Leave the images out and repeat the data exactly as given.
....
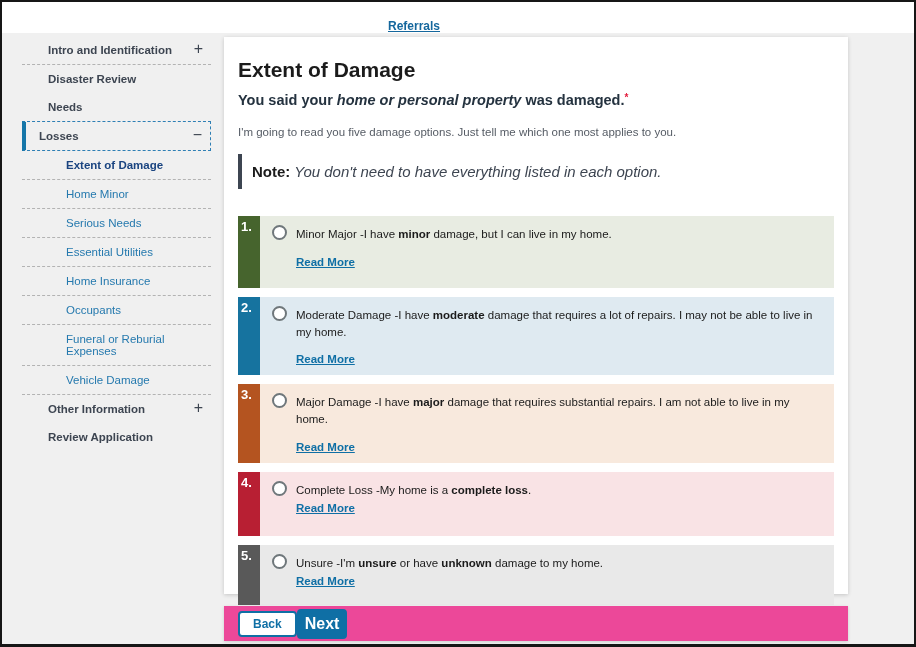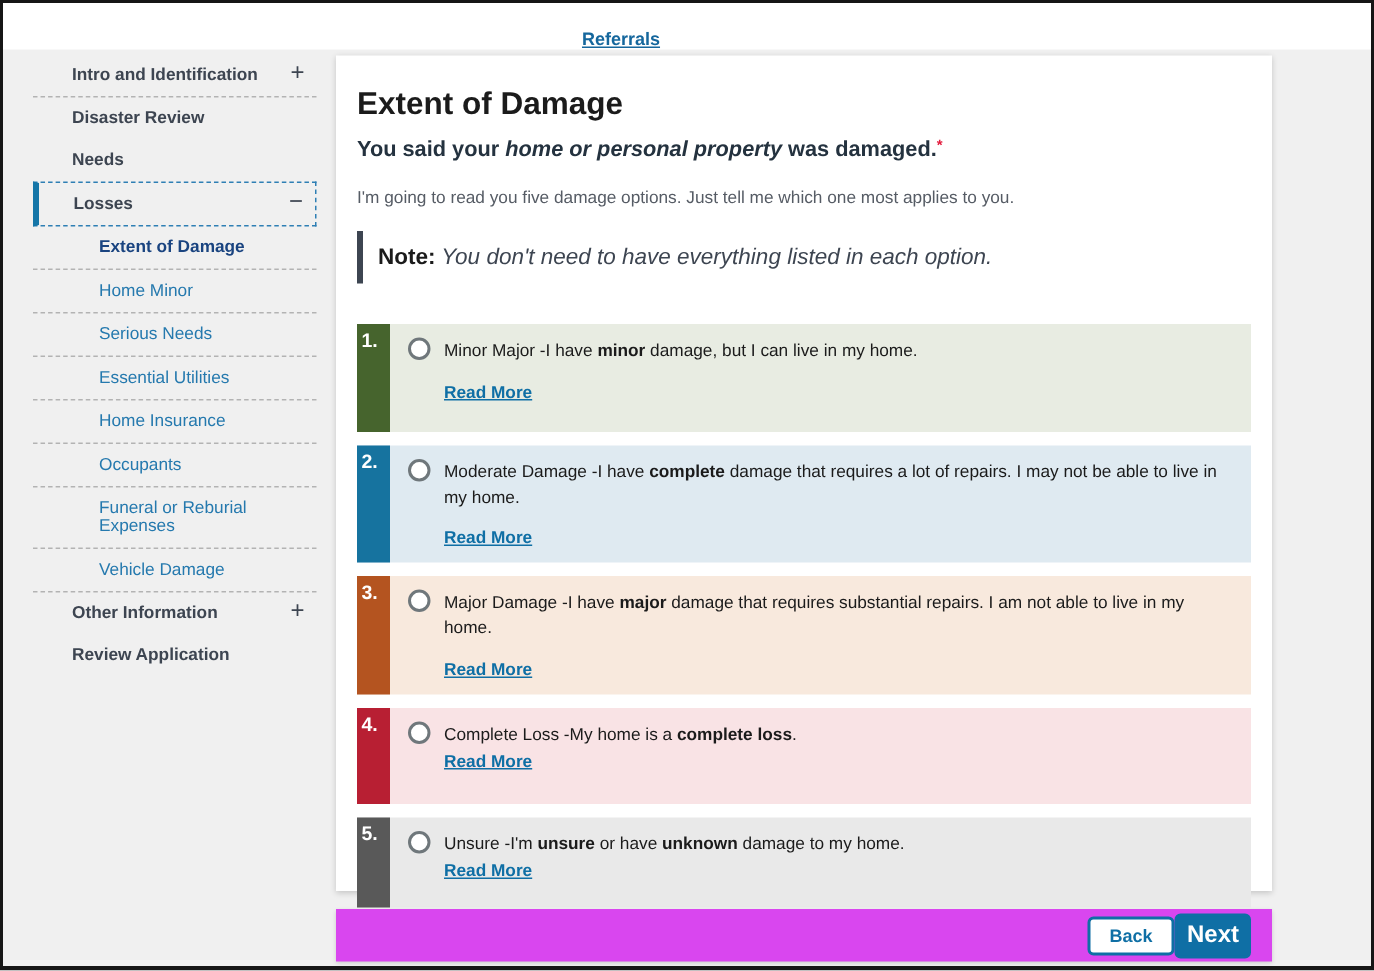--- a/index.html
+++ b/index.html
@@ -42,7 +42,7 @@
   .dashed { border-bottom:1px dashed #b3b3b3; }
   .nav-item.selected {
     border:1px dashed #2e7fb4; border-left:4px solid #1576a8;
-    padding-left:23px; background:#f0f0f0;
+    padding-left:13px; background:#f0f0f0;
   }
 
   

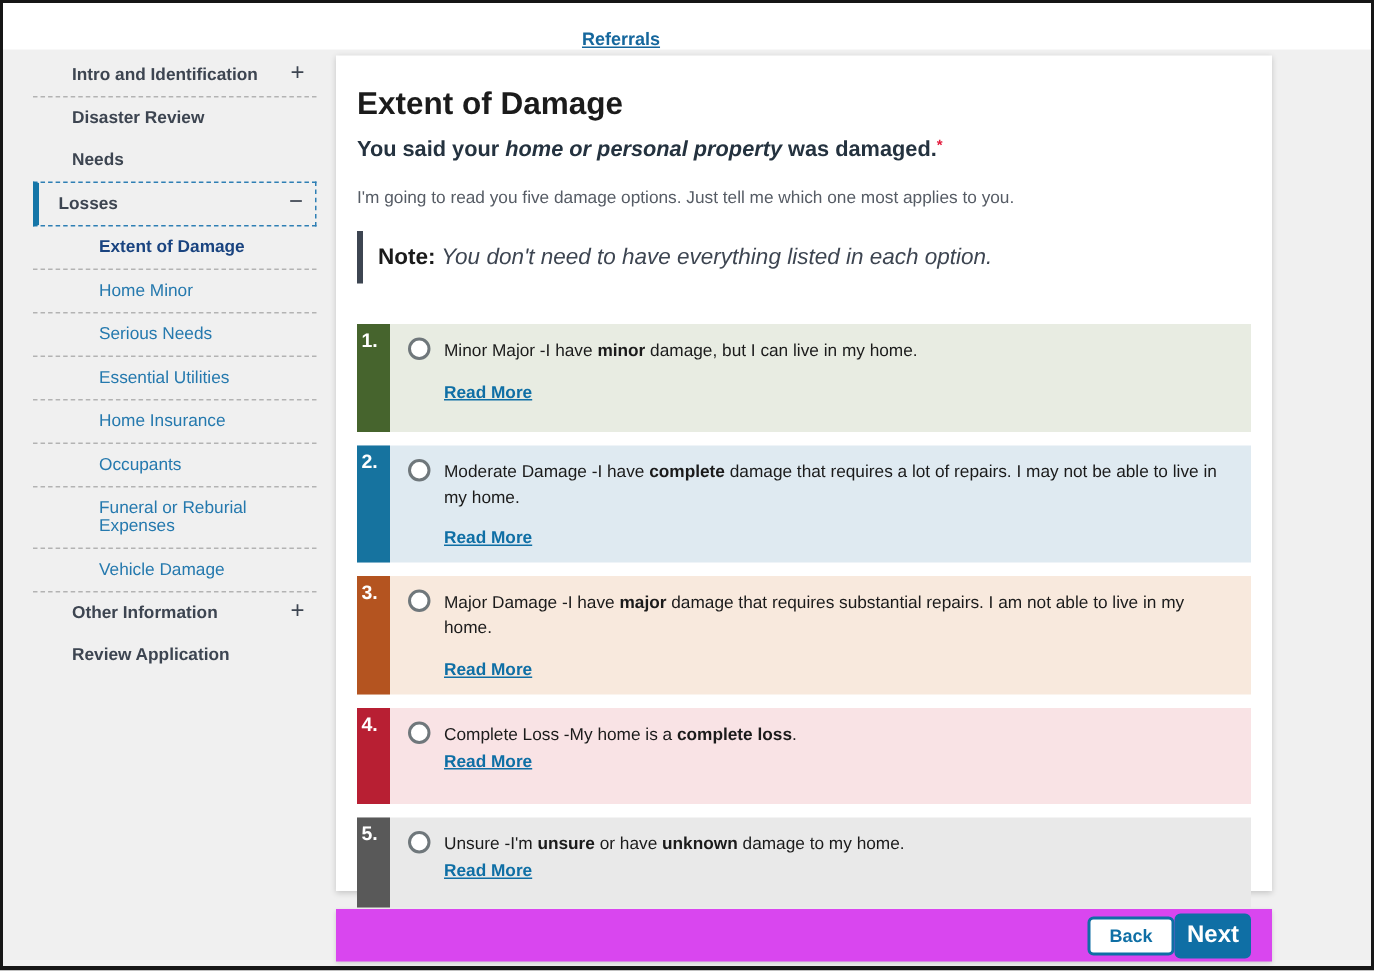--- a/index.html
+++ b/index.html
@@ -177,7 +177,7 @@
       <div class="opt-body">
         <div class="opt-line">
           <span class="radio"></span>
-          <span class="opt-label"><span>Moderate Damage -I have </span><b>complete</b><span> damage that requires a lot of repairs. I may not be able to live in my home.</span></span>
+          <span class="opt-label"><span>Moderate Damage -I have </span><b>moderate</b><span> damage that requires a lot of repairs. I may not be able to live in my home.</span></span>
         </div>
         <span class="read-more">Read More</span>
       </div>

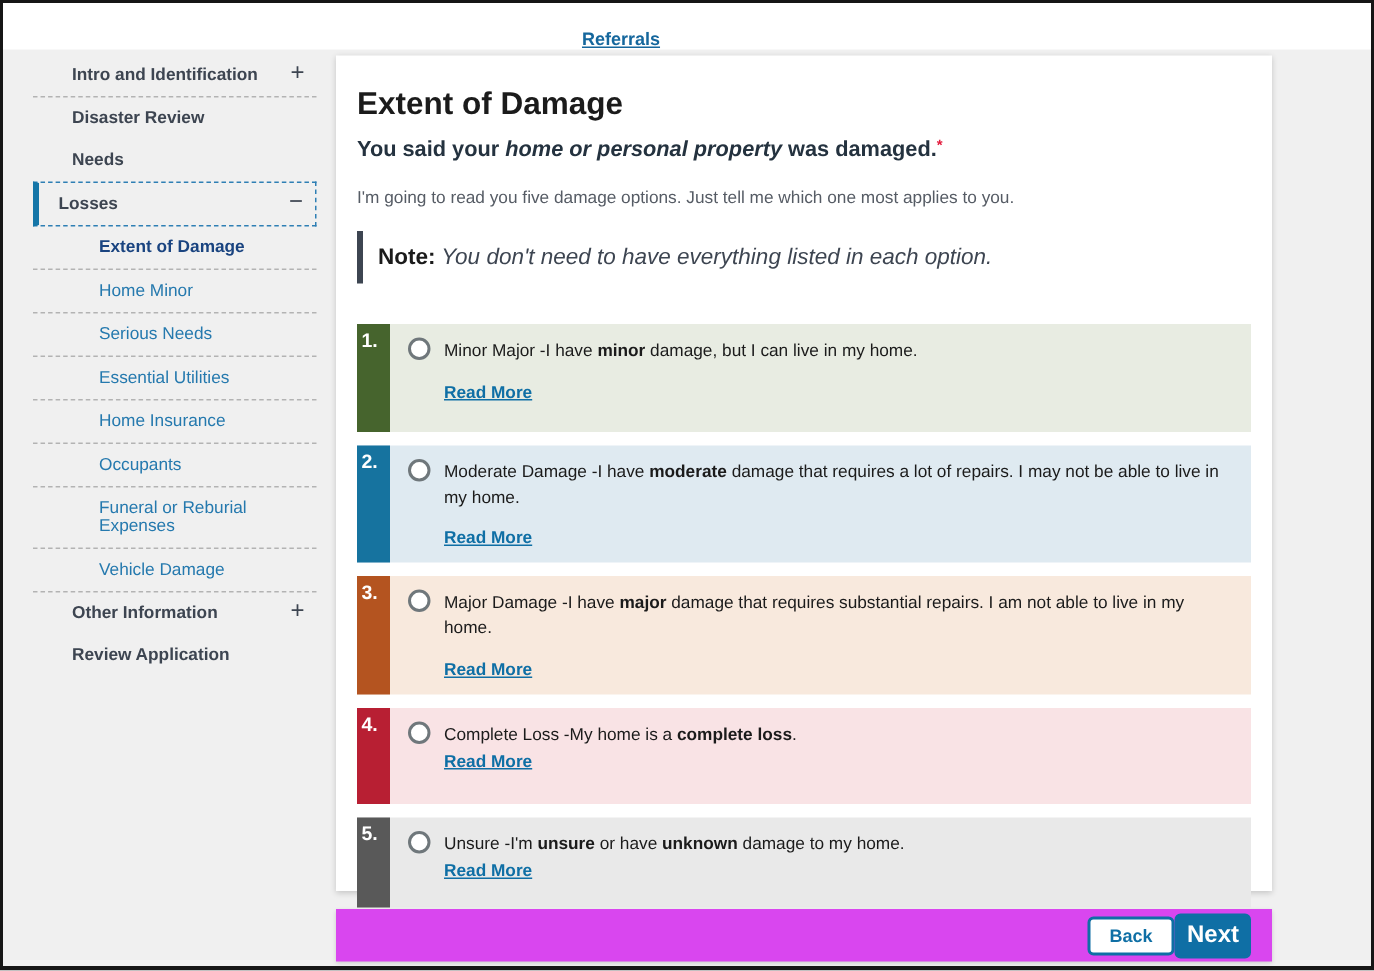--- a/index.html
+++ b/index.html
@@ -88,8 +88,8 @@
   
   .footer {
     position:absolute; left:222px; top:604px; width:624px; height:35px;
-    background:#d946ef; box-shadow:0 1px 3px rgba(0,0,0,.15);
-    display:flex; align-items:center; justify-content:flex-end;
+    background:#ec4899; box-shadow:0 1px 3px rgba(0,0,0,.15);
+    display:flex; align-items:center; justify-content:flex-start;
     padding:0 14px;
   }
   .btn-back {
....
__OUTPUT FOR THIS TASK__
--- a/index.html
+++ b/index.html
@@ -42,7 +42,7 @@
   .dashed { border-bottom:1px dashed #b3b3b3; }
   .nav-item.selected {
     border:1px dashed #2e7fb4; border-left:4px solid #1576a8;
-    padding-left:23px; background:#f0f0f0;
+    padding-left:13px; background:#f0f0f0;
   }
 
   

--- a/index.html
+++ b/index.html
@@ -177,7 +177,7 @@
       <div class="opt-body">
         <div class="opt-line">
           <span class="radio"></span>
-          <span class="opt-label"><span>Moderate Damage -I have </span><b>complete</b><span> damage that requires a lot of repairs. I may not be able to live in my home.</span></span>
+          <span class="opt-label"><span>Moderate Damage -I have </span><b>moderate</b><span> damage that requires a lot of repairs. I may not be able to live in my home.</span></span>
         </div>
         <span class="read-more">Read More</span>
       </div>

--- a/index.html
+++ b/index.html
@@ -88,8 +88,8 @@
   
   .footer {
     position:absolute; left:222px; top:604px; width:624px; height:35px;
-    background:#d946ef; box-shadow:0 1px 3px rgba(0,0,0,.15);
-    display:flex; align-items:center; justify-content:flex-end;
+    background:#ec4899; box-shadow:0 1px 3px rgba(0,0,0,.15);
+    display:flex; align-items:center; justify-content:flex-start;
     padding:0 14px;
   }
   .btn-back {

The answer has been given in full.